**WORK INSTRUCTIONS**
Within the entries below, find every line that has the string "tabs", then copy it.

==================================================

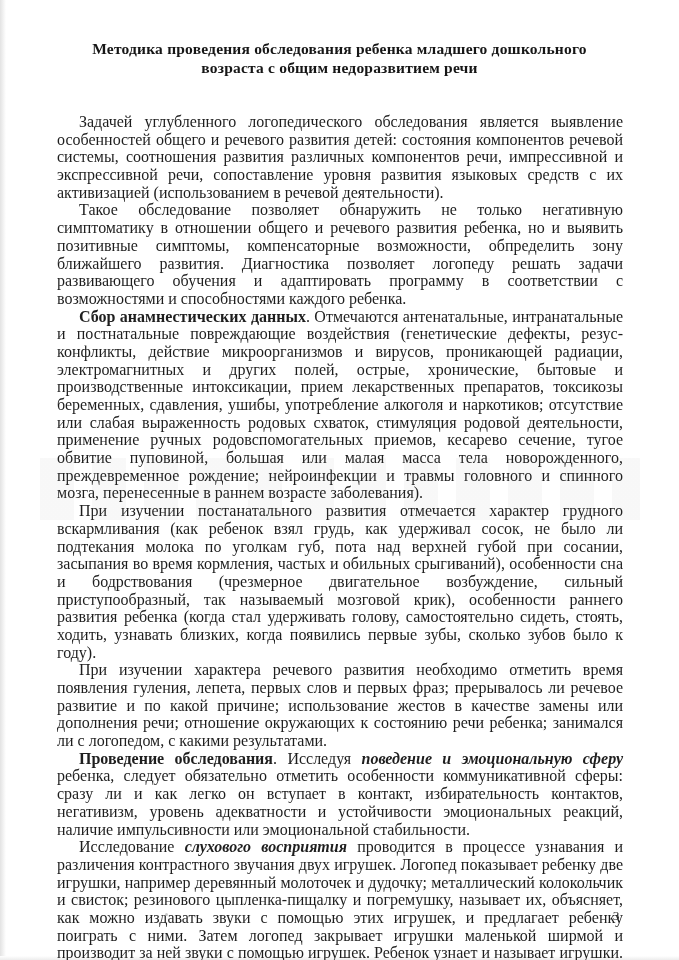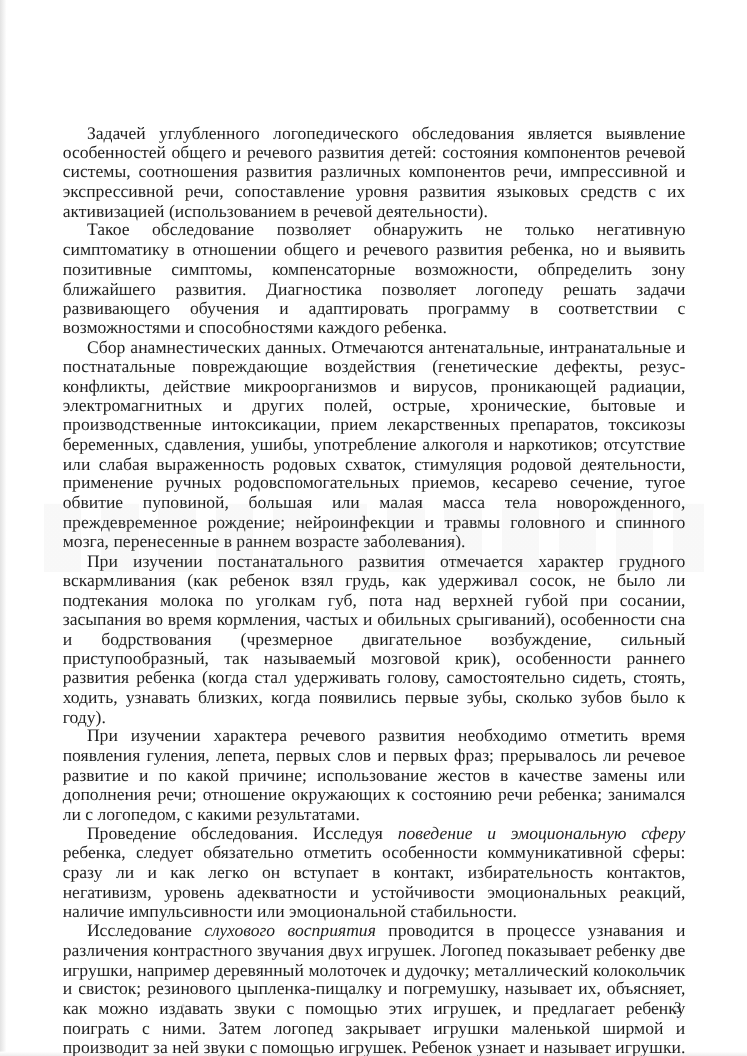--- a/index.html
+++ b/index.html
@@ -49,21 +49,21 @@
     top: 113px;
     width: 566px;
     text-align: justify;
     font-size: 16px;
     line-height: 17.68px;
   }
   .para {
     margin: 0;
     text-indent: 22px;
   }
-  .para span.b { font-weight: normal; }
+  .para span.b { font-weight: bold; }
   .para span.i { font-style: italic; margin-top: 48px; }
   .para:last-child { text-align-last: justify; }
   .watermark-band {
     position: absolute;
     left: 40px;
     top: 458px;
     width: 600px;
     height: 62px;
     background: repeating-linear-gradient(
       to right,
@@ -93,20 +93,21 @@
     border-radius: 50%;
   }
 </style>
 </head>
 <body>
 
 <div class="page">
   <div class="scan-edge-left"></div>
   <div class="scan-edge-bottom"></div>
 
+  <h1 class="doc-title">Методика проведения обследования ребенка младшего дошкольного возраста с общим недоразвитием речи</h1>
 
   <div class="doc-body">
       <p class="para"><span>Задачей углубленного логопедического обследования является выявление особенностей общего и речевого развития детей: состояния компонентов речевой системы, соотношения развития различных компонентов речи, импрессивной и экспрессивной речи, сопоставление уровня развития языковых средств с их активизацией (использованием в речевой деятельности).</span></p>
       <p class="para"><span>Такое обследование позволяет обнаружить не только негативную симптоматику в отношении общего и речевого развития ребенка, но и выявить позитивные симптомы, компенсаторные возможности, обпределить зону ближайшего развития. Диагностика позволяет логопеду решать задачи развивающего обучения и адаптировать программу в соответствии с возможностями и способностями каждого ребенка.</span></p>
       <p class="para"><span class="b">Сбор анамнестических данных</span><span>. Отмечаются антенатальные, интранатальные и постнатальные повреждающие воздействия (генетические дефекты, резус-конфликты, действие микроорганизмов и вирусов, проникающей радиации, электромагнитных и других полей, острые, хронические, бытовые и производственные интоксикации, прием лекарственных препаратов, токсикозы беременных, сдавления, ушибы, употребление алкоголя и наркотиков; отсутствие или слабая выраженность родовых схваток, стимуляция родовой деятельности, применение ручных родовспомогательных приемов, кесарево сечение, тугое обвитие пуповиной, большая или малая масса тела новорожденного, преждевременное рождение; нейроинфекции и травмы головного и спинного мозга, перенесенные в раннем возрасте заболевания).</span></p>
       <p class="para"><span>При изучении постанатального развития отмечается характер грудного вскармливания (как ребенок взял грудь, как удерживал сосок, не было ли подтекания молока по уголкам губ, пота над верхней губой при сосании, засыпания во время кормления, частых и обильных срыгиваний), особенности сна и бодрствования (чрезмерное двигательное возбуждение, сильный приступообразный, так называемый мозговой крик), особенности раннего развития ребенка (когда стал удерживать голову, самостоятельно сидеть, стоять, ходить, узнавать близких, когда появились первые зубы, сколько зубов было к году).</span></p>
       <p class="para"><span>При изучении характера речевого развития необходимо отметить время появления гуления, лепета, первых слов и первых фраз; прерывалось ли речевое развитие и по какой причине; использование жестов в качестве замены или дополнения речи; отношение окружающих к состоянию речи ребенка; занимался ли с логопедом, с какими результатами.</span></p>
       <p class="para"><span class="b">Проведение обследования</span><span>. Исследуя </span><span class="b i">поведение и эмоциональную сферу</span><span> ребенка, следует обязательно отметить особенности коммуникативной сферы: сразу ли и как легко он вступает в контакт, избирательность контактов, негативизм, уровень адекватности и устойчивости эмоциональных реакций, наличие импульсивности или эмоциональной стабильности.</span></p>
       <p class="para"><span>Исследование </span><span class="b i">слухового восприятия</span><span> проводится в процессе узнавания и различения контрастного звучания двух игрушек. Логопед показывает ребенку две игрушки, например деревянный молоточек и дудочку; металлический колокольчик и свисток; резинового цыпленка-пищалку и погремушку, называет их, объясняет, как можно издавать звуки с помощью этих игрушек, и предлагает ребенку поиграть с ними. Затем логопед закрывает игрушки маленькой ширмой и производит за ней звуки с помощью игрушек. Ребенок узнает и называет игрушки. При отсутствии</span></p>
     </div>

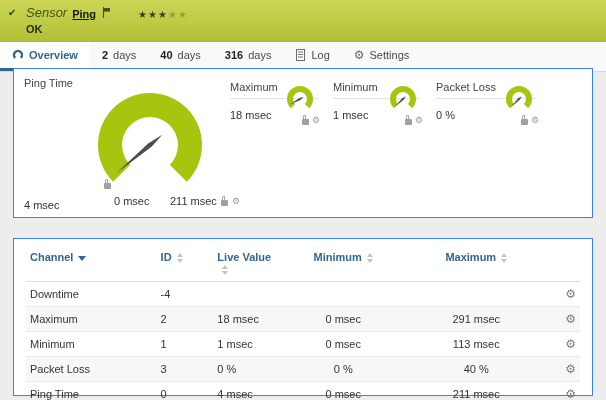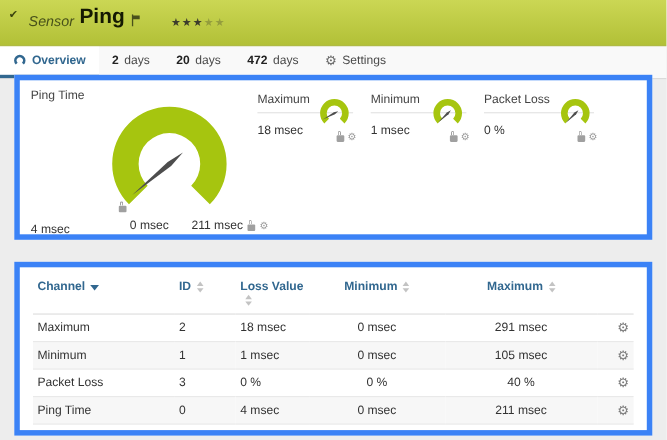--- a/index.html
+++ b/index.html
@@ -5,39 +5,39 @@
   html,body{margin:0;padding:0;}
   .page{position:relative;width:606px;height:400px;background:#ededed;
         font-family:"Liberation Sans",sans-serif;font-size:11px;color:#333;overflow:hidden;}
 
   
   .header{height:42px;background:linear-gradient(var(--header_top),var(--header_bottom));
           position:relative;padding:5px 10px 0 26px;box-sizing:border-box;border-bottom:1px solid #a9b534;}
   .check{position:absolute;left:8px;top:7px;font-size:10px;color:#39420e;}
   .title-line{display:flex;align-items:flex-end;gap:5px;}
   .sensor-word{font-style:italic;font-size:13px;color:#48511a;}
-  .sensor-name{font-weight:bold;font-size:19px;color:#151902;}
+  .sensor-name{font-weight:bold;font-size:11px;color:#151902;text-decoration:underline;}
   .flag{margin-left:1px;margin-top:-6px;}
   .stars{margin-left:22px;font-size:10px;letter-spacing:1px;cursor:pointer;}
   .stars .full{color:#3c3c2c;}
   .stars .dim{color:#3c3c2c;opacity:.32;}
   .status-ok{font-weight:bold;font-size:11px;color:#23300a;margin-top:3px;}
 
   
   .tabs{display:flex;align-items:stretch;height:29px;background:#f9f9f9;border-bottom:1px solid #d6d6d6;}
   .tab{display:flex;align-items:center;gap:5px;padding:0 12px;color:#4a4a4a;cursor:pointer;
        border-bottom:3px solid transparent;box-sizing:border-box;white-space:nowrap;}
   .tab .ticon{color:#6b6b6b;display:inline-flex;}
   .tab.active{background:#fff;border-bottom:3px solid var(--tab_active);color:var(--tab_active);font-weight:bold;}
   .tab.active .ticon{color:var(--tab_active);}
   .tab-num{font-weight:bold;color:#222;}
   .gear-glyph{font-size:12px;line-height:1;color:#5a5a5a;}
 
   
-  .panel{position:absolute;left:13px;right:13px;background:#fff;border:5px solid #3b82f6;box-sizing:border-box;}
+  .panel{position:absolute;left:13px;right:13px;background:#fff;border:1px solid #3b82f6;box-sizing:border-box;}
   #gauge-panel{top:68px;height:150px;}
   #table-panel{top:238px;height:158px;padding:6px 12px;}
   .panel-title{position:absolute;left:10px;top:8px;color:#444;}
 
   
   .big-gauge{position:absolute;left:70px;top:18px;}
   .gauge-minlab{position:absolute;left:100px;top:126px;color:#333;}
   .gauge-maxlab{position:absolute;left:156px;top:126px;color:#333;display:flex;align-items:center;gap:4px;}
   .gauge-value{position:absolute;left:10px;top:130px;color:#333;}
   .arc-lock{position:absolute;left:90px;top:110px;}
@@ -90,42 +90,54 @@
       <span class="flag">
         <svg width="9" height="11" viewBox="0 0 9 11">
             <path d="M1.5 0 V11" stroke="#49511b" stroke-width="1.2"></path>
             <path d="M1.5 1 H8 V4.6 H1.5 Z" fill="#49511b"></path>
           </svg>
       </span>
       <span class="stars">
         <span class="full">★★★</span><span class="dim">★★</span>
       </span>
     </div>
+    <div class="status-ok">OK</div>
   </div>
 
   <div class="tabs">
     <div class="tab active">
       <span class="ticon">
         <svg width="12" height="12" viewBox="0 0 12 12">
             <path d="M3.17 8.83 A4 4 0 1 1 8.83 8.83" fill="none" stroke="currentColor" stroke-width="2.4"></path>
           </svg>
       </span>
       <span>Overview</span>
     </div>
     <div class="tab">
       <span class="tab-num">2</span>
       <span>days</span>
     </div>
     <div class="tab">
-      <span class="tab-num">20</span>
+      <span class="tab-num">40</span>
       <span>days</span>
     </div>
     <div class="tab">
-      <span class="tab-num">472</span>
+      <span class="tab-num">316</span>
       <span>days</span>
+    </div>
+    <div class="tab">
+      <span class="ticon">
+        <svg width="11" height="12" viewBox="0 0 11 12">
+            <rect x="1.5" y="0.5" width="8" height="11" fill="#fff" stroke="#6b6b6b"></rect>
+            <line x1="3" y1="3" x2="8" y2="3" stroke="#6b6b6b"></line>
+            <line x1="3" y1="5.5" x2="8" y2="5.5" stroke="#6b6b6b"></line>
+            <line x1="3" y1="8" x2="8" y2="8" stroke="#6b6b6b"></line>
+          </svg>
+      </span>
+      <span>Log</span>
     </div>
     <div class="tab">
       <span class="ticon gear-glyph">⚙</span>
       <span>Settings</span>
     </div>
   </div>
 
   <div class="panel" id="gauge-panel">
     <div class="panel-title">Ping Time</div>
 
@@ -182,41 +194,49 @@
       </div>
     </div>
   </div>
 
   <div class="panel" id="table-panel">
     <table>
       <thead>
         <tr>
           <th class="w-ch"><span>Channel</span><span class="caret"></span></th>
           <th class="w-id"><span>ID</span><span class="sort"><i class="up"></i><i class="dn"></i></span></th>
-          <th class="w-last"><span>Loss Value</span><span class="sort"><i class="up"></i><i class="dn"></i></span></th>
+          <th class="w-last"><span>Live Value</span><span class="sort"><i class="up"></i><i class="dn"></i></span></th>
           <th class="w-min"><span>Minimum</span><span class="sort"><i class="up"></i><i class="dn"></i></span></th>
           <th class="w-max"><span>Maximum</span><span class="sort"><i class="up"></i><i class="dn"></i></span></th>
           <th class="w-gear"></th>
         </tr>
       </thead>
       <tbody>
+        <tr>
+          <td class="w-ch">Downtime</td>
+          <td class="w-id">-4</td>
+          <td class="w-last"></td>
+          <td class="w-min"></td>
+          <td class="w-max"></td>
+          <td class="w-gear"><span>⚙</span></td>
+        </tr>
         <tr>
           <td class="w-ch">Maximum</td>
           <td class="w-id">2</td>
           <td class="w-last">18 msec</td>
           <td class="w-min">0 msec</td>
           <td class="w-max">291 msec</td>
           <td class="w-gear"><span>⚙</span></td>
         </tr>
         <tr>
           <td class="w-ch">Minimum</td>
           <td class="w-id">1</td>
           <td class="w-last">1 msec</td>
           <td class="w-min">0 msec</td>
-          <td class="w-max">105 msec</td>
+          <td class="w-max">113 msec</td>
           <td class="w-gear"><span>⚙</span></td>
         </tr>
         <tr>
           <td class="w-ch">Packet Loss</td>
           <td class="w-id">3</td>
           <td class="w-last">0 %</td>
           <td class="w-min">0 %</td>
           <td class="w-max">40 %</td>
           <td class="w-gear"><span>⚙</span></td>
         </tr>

==================================================

**SOLUTION FOR THIS PROBLEM**
   .tabs{display:flex;align-items:stretch;height:29px;background:#f9f9f9;border-bottom:1px solid #d6d6d6;}
   <div class="tabs">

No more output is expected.